▶ **WORK TO COMPLETE**:
Copy all lines below containing "margin".
=== Section Start ===
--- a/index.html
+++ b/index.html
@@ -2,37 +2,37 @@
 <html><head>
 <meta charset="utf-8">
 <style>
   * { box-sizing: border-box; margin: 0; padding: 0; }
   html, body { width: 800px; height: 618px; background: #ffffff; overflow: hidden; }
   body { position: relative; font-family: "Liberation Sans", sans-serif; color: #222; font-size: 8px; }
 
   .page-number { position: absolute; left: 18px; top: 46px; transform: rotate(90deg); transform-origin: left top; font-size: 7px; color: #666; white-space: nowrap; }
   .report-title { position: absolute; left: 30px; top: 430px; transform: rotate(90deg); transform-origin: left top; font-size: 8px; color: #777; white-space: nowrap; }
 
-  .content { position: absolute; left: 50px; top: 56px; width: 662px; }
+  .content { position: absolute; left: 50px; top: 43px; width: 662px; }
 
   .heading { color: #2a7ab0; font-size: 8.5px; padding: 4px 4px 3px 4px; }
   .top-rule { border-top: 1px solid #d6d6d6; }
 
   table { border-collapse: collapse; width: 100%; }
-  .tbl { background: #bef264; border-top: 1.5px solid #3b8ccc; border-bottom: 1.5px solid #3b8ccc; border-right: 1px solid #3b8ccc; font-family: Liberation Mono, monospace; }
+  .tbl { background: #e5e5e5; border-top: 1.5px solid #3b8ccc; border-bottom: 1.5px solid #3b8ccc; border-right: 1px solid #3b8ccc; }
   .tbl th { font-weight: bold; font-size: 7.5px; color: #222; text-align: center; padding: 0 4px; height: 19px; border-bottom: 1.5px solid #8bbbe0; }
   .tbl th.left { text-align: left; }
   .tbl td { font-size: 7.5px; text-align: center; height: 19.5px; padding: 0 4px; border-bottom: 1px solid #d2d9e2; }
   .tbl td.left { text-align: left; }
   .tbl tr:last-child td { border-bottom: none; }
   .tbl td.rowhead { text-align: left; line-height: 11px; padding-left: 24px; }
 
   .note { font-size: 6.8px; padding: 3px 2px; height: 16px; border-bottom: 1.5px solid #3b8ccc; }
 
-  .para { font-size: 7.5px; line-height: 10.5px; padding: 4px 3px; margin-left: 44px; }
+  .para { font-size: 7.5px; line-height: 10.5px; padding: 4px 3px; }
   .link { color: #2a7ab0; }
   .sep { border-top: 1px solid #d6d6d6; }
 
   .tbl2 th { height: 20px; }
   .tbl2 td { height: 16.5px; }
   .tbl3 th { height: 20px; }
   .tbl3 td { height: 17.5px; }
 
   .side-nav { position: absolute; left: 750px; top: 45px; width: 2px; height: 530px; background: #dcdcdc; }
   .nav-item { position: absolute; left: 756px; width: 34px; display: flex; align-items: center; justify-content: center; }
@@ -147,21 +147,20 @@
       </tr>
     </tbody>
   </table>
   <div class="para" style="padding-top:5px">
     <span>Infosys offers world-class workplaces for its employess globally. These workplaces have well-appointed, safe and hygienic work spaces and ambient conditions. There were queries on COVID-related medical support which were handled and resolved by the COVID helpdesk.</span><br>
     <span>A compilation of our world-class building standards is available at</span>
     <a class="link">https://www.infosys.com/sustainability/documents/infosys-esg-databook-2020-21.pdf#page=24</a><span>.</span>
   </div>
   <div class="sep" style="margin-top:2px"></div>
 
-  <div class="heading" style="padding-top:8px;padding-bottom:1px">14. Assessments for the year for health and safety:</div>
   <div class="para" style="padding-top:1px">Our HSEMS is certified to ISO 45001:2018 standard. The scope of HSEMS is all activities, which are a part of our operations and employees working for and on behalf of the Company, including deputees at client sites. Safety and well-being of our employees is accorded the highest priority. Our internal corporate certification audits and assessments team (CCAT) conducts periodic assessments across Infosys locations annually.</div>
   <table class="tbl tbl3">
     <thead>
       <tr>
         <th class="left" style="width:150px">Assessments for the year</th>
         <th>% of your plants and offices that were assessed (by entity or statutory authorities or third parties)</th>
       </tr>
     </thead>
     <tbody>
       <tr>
=== Section End ===
=== Section Start ===
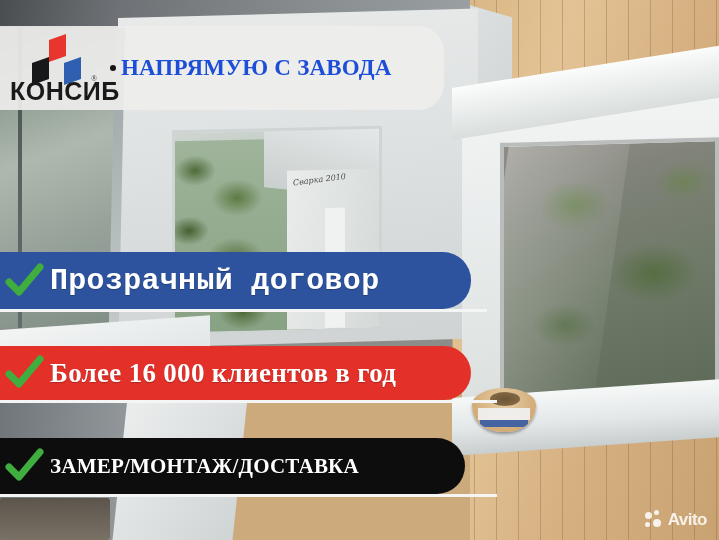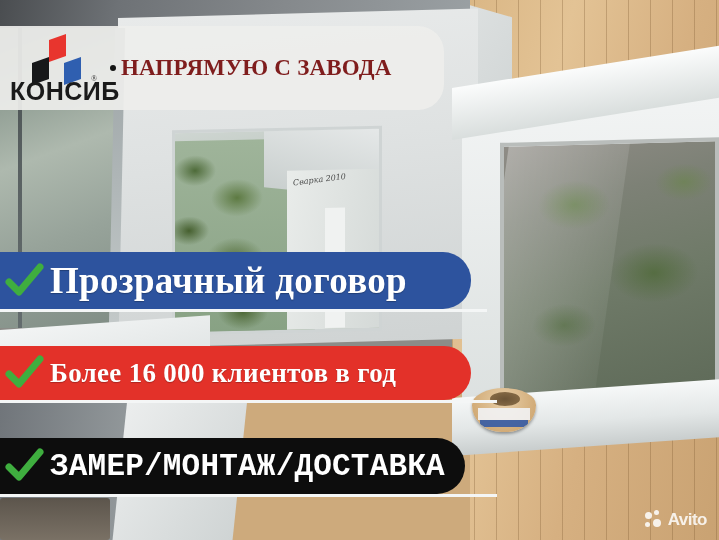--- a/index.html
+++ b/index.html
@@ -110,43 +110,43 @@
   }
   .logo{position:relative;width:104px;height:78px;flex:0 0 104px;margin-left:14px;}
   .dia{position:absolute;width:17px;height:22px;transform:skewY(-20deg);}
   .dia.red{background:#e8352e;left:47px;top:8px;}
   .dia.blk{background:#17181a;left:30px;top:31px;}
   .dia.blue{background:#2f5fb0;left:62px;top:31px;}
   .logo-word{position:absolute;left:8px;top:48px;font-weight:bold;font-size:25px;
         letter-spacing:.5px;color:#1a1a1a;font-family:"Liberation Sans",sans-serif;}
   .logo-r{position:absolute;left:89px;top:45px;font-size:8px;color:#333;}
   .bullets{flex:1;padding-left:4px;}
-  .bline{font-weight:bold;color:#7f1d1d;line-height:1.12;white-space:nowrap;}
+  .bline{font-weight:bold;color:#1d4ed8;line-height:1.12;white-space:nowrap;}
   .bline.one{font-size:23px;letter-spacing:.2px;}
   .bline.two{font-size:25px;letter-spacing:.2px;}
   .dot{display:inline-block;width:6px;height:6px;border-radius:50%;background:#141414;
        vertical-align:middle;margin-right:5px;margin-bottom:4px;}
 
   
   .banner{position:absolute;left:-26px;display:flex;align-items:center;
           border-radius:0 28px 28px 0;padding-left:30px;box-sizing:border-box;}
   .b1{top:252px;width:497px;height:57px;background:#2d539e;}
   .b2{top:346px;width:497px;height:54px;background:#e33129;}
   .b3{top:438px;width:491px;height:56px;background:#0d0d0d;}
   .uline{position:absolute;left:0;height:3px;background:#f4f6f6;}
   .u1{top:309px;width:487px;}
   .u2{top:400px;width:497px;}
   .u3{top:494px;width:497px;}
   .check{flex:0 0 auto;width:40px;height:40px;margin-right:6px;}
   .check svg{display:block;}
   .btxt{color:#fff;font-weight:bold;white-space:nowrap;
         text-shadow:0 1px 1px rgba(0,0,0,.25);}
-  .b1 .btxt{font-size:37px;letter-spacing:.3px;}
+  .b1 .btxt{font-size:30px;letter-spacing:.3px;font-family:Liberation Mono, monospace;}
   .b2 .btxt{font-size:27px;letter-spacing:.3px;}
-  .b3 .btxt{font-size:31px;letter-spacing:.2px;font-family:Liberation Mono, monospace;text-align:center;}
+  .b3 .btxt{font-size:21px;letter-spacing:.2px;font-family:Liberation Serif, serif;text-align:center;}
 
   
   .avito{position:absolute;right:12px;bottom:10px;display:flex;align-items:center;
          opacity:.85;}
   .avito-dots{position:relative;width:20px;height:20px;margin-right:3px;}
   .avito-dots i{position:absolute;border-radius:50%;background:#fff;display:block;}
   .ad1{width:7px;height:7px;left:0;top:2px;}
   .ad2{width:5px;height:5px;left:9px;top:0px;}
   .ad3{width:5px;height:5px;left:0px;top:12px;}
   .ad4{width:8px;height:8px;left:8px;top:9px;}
=== Section End ===
▶ **OUTPUT BELOW**:
   * { box-sizing: border-box; margin: 0; padding: 0; }
-  .para { font-size: 7.5px; line-height: 10.5px; padding: 4px 3px; margin-left: 44px; }
   <div class="sep" style="margin-top:2px"></div>
   .logo{position:relative;width:104px;height:78px;flex:0 0 104px;margin-left:14px;}
        vertical-align:middle;margin-right:5px;margin-bottom:4px;}
   .check{flex:0 0 auto;width:40px;height:40px;margin-right:6px;}
   .avito-dots{position:relative;width:20px;height:20px;margin-right:3px;}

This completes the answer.